De février à mai 2019, le Chef de rang-sommelier attaché à la continuité, soucieux de connaître le vignoble néo-zélandais, touche terre lointaine au moderne asiatique «White&Wongs», à Auckland. En 2020, de retour à même pas 27 ans, le passeur de Satigny prend la tête de la sommellerie d’un des plus prestigieux établissements suisses : le Domaine de Châteauvieux. Préparé par Christophe MENOZZI, expert incontesté des vins jurassiens, épaulé par la maestria d’Esteban VALLE TRUJILLO, cornaqué par la liberté de l’étincelant Philippe CHEVRIER, le fidèle aux maisons humaines s’impose tout en calme et en douceur : « J’aime donner ce plaisir noble du sourire sur les lèvres, d’une bouteille complice de la truffe blanche qui décuple le partage festif, des bulles apéritives, du blanc du vignoble genevois ».     
 
Sans parti pris, le jeune père de deux jumeaux monozygotes enchanté par le vin sait que l’accord découle d’une subjectivité complexe : « Le rosé, c’est des périodes, des moments, les vacances. Le vin est un sentiment, je dialogue, je ne suis qu’un lien entre le vigneron et le client, un accompagnateur jusqu’à la dégustation. Je n’impose rien, j’écoute. ». L’Ambassadeur imperturbable de Krug qui suggère 1988 ou Salon 1997, souffle tout de même Benoît Lahaye ou Jacques Lassaigne, les vignes de Montgueux.
 
L’Italie voisine ne saurait le messeoir. Le gentil défenseur des bordelais Clos Manou ou Château d’Arsac bifurque parfois vers les sakés, les thés grands crus ou le luxe gascon Darroze 1936. Au vrai, il ne résiste pas à associer le couru menu autour du meilleur de la chasse. Sur trois mises en bouche, terrine de poule faisane à la pistache, gyoza de rillettes de chevreuil, atriaux de marcassin, il avance un Deutz Brut Classic. Avec un suprême de palombe rôti, cromesquis de cuisse confite, panais à l’ail noir et au jus de chanterelles d’automne et pied de mouton, il choisit les Artisanes rouge (Gamay, Garanoir, Pinot Noir) 2021.
 
Pour le canard siffleur rôti entier, lentilles de la Petite Grave au lard Valaisan, condiments aux pruneaux, jus au poivre et à l’armagnac, il pioche un Gamaret « Fût » 2019, Domaine des Perrières.

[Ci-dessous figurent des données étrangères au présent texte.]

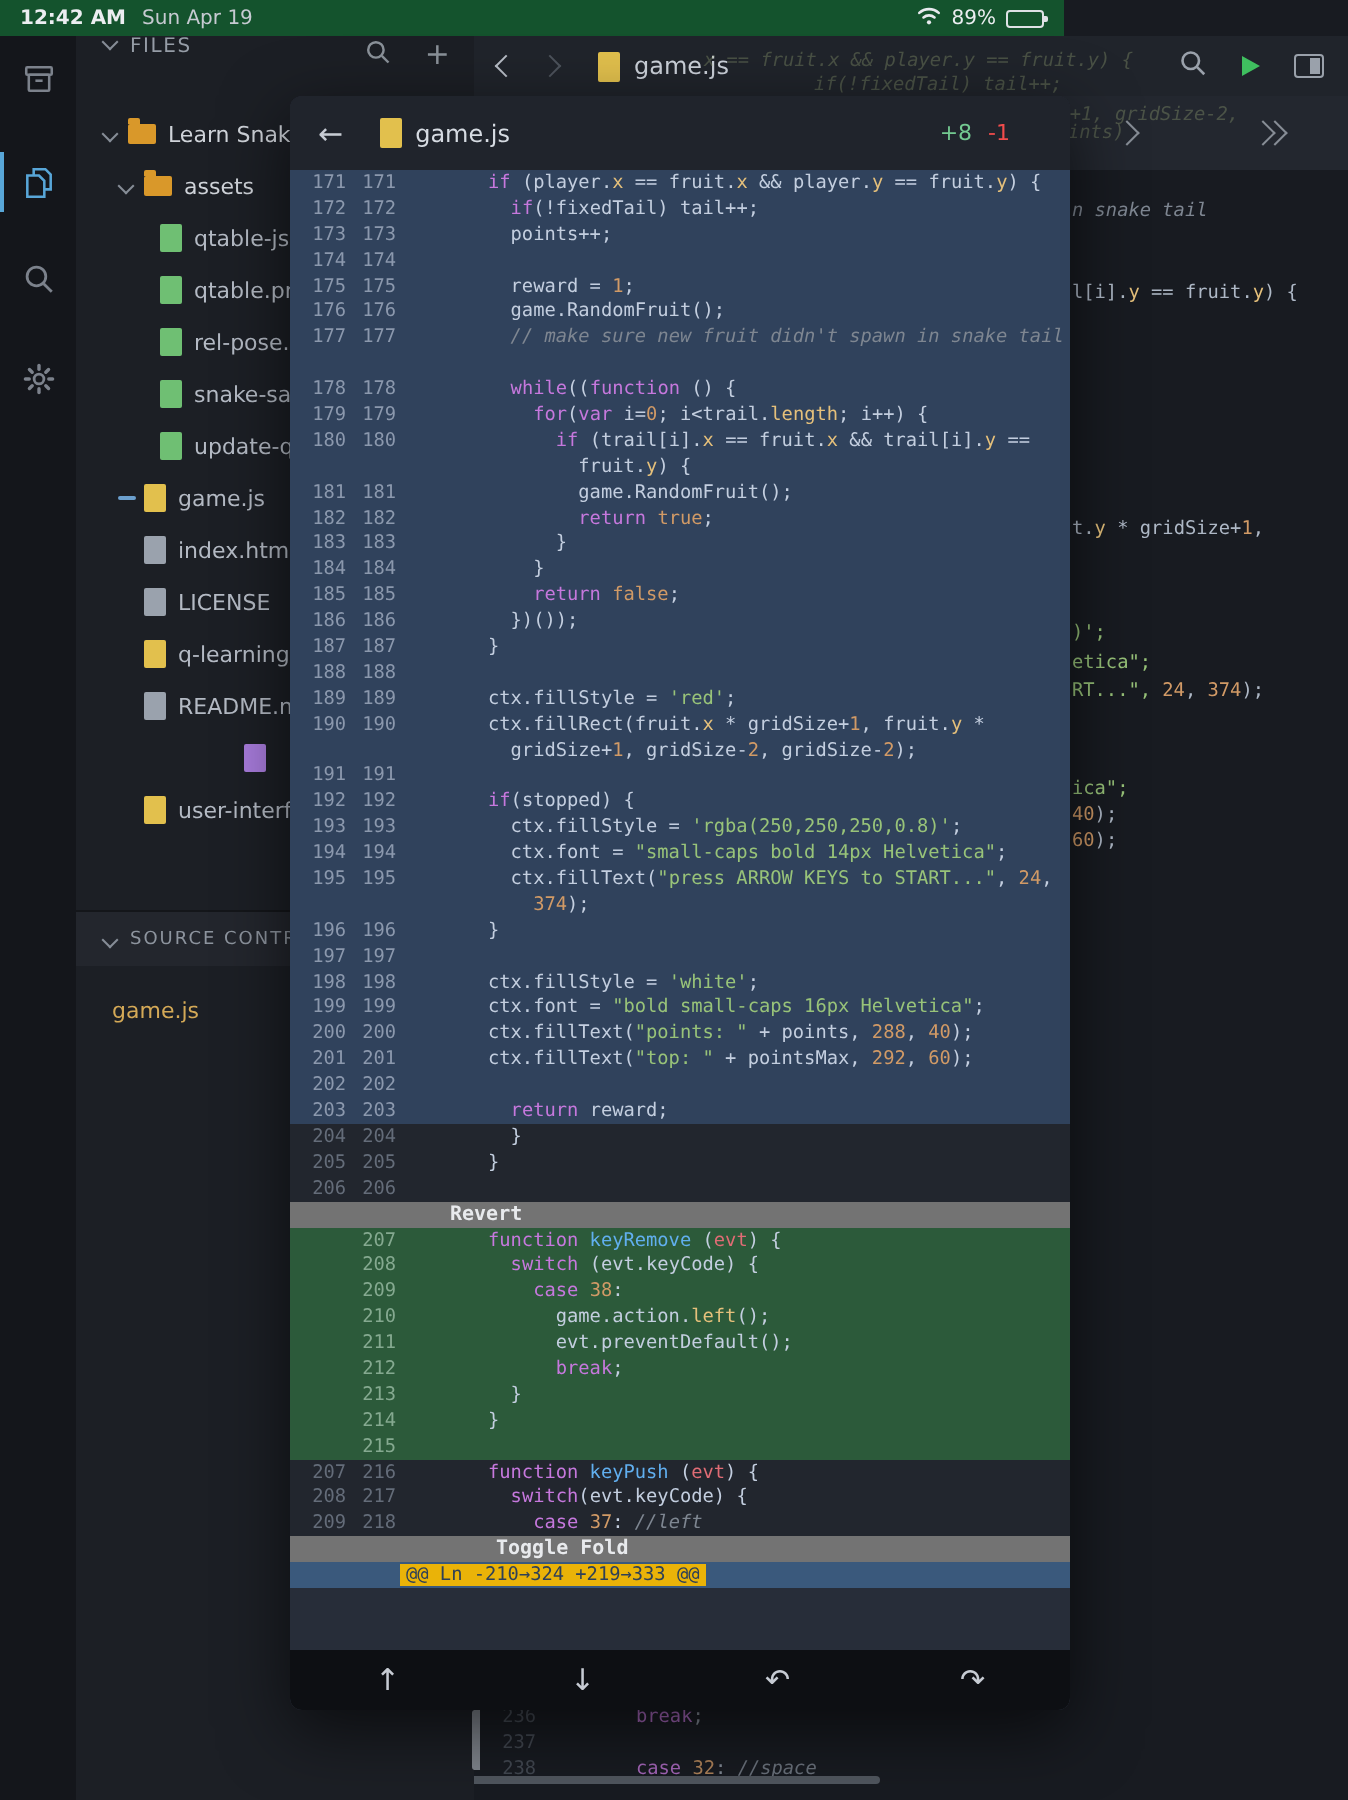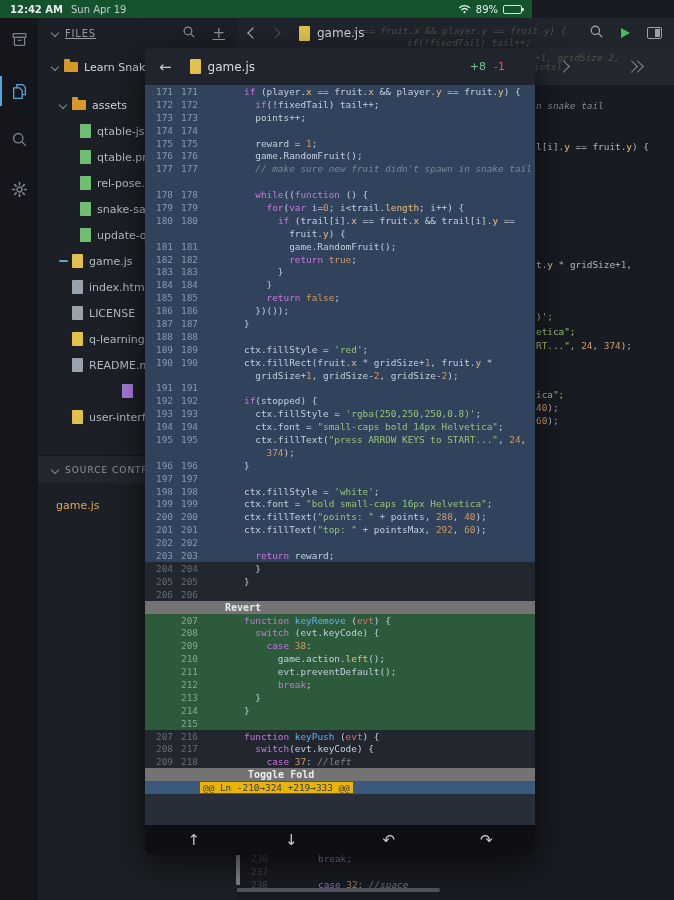"FILES" .explorer-header { align-items: center -> flex-start; text-decoration: underline -> none }
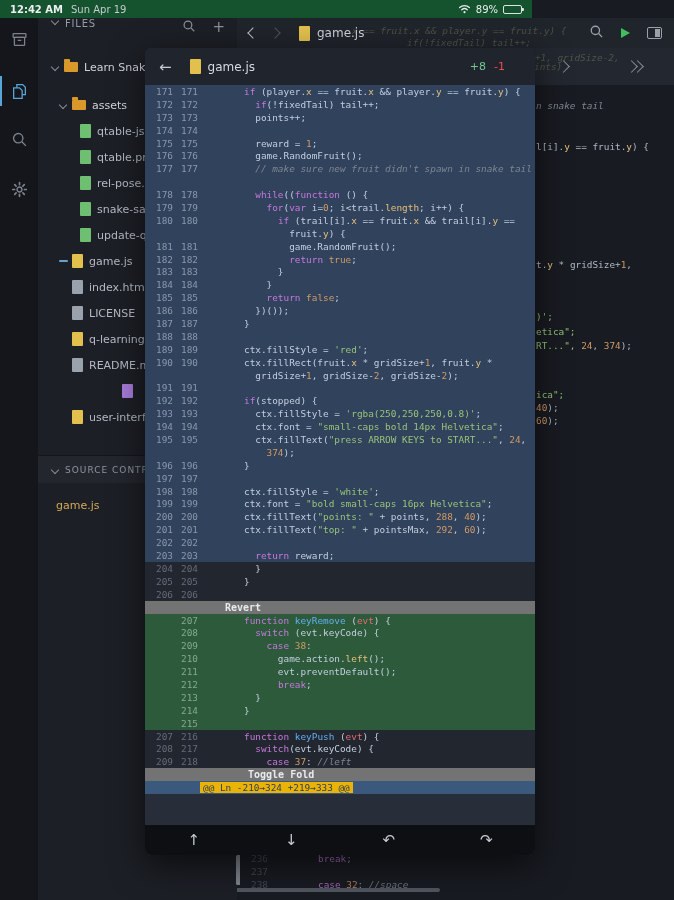"assets" div.tree-row { margin-top: 12px -> none }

La Bécasse des bois confite en raviole de courge, purée de butternuts et crème de foie gras à la truffe blanche d’Alba, plat de grande classe, se marie finement à un Assemblage Grand’Cour 2018, Jean-Pierre Pellegrin. La selle de chamois de Savièse rôtie, purée de topinambours et noisettes, bricelets aux épices, jus aux épines vinettes dialogue avec la Syrah « Fût » 2018, Domaine du Clos des Pins, Marc Ramu.
 
Les fromages frais suisses appellent le savagnin blanc 2019, Sébastien Dupraz, Soral. Le citron au sucre soufflé, mousse lime et crémeux au combawa, glace chartreuse verte acidulée illumine l’intuition doux 2020 de La Cave de Genève. Le Gamaret muté de Philippe Chevrier enrobe les figues flambées à l’eau de vie de framboises, crème de cassis parfumées aux 7 poivres, glace au yaourt. Un seul cheval de bataille : des vins prêts à boire.